La differenza, nel mondo ultramicroscopico delle particelle, è che questa energia viene confinata in dimensioni infinitesime.
Qualsiasi corpo può diventare un buco nero, se si ha la possibilità di comprimere la sua massa a livelli inverosimili: la Terra dovrebbe occupare lo spazio di una biglia e anche un essere umano (o ciò che ne resterebbe) potrebbe avere questa sorte, se la sua massa venisse ridotta nella dimensione di un elettrone.

La prospettiva di creare buchi neri in laboratorio, tuttavia, non era mai stata presa in considerazione fino a pochi anni fa. Si riteneva che per creare mini buchi neri in un acceleratore occorresse una massa non inferiore a 10 microgrammi, quella di un granello di polvere. Ma per crearla attraverso lo scontro di particelle sarebbe stata necessaria un’energia di 10 milioni di miliardi di Teraelettronvolt, ottenibile solo in acceleratori grandi come tutta la Via Lattea.
Quindi, nessuno, giustamente, si preoccupava di una simile eventualità. Ma le nuove teorie sull’esistenza di altre dimensioni nell'universo, rivelabili solo a piccolissima scala, fanno ora ritenere possibile produrre mini buchi neri in acceleratori con energia di alcuni Teraelettronvolt. «I 14 Teraelettronvolt che si sviluppano nel centro di massa–energia di due particelle che si scontrano in LHC possono trasformare l’acceleratore in una fabbrica che produce un buco nero al secondo», confermano i fisici francesi.
E ci si pone allora la domanda: c’è il rischio che questi 86.400 mini buchi neri prodotti ogni giorno possano cominciare a mangiare l’acceleratore un protone dopo l'altro e poi piano piano inghiottire Ginevra, la Svizzera e in ultimo tutto il Pianeta?

Gli ottimisti

Lo stesso Cern, al momento di varare il progetto LHC, ha istituito una commissione di esperti proprio per valutare tutti i possibili rischi legati agli esperimenti che arriveranno a livelli di energia mai raggiunti prima in un laboratorio. E i risultati sono tranquillizzanti. «Abbiamo considerato», dice il rapporto finale della commissione, «tutti gli oggetti potenzialmente pericolosi che potrebbero essere teoricamente prodotti da LHC, fra cui i buchi neri. Non abbiamo trovato alcuna ragione plausibile di rischio». Resta da chiedersi, allora, perché i buchi neri artificiali sarebbero così mansueti.
Stephen Hawking ha la risposta pronta: i mini buchi neri vivrebbero al massimo per un centomilionesimo di miliardesimo di miliardesimo di secondo e poi evaporerebbero senza alcun danno. Sa bene di cosa sta parlando perché la teoria in base alla quale i buchi neri possono evaporare emettendo energia è sua. E risale addirittura agli anni ’70.

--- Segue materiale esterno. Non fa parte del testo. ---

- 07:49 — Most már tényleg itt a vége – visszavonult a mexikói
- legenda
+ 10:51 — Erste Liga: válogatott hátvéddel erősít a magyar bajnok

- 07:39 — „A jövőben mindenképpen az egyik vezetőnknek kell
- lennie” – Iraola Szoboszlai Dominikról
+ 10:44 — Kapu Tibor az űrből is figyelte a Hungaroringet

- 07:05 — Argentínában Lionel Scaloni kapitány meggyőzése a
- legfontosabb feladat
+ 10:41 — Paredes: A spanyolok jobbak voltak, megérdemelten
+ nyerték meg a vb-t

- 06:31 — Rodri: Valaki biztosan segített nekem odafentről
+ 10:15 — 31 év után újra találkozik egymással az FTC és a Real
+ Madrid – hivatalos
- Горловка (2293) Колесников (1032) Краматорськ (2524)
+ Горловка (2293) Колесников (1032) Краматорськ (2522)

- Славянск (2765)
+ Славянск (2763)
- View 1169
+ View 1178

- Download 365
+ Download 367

È una teoria che ha reso gli scienziati molto più ottimisti sul futuro dell'universo. Prima di allora si riteneva che un buco nero avrebbe continuato a divorare la materia intorno a sé, aumentando sempre più le proprie dimensioni, fino a che nell’universo non sarebbe rimasto più nulla da mangiare. Il cosmo si sarebbe trasformato in un solo, enorme buco nero.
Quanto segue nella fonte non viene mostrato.